Generation Fuel Choices for Facility Resiliency
Author: Stephen Laslo, PE
The resiliency of a power system is partially defined by its ability to meet the building energy needs during long duration outages. Generally, diesel fuel would be considered more resilient. This is because it relies on no infrastructure outside the local facility. During certain disasters, the natural gas supply can become compromised by the added load or system damage.
With diesel, planners set goal runtime based on your system load, generator size and how much on site fuel clients can afford to store and maintain. Some planners never consider refueling as part of disaster recovery because few can predict the reliability of a supplier during these events. If a three-foot snow event hit parts of the country where this is uncommon, there exists the likelihood that a fuel truck could not reach the site after seventy-two (72) hours. If the same snow event occurred a northeast city, used to large snowfalls, a fuel truck could likely make a delivery within the seventy-two (72) hours. It becomes a regional analysis with many facets.

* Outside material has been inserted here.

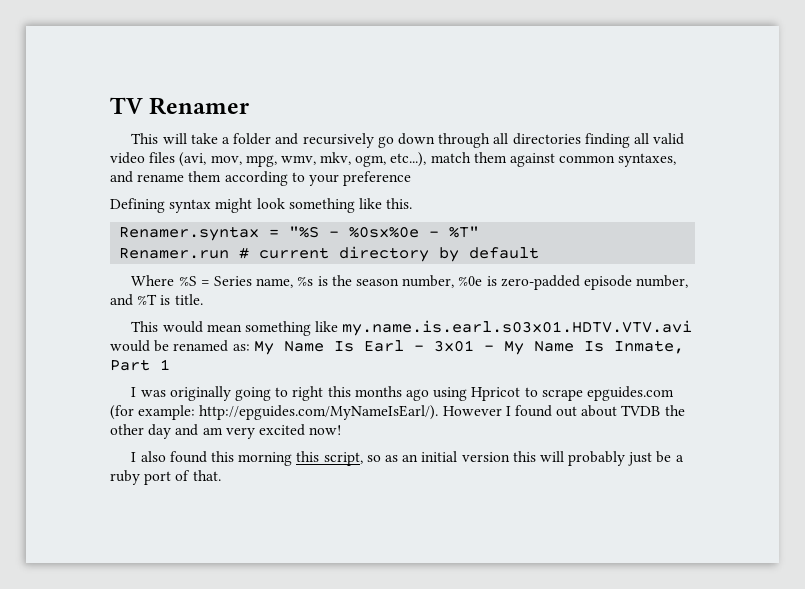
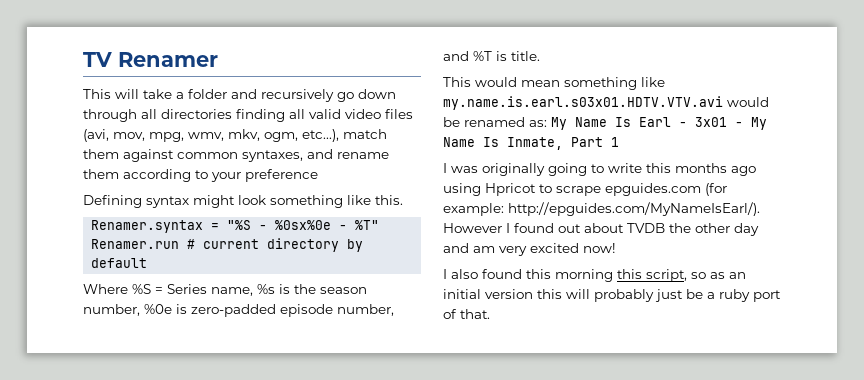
[292,386,324,401] right -> [608,163,642,173] write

Not to say natural gas should be discounted as a fuel for resiliency projects, because it has distinct advantages. Natural gas systems do not have to consider on site storage. It is much cleaner. Today’s cleaner low Sulphur diesel fuel can allow algae to grow within the tank if even the slightest amount of moisture migrates into the container. If the algae forms and the generator starts, it will immediately plug the injectors and foul the system. To prevent this an owner must use their fuel to turn it over or have a maintenance contract with a company that can monitor it and keep it clean.
A further consideration for fuel choice is the cost and size difference between diesel based and natural gas units. For the same engine displacement diesel based units can deliver more power. This is a direct result of the fuel characteristics. In general a natural gas unit will cost more and take up more space than a diesel unit of the same rating. This size and cost difference becomes more significant as the unit increases in power output rating.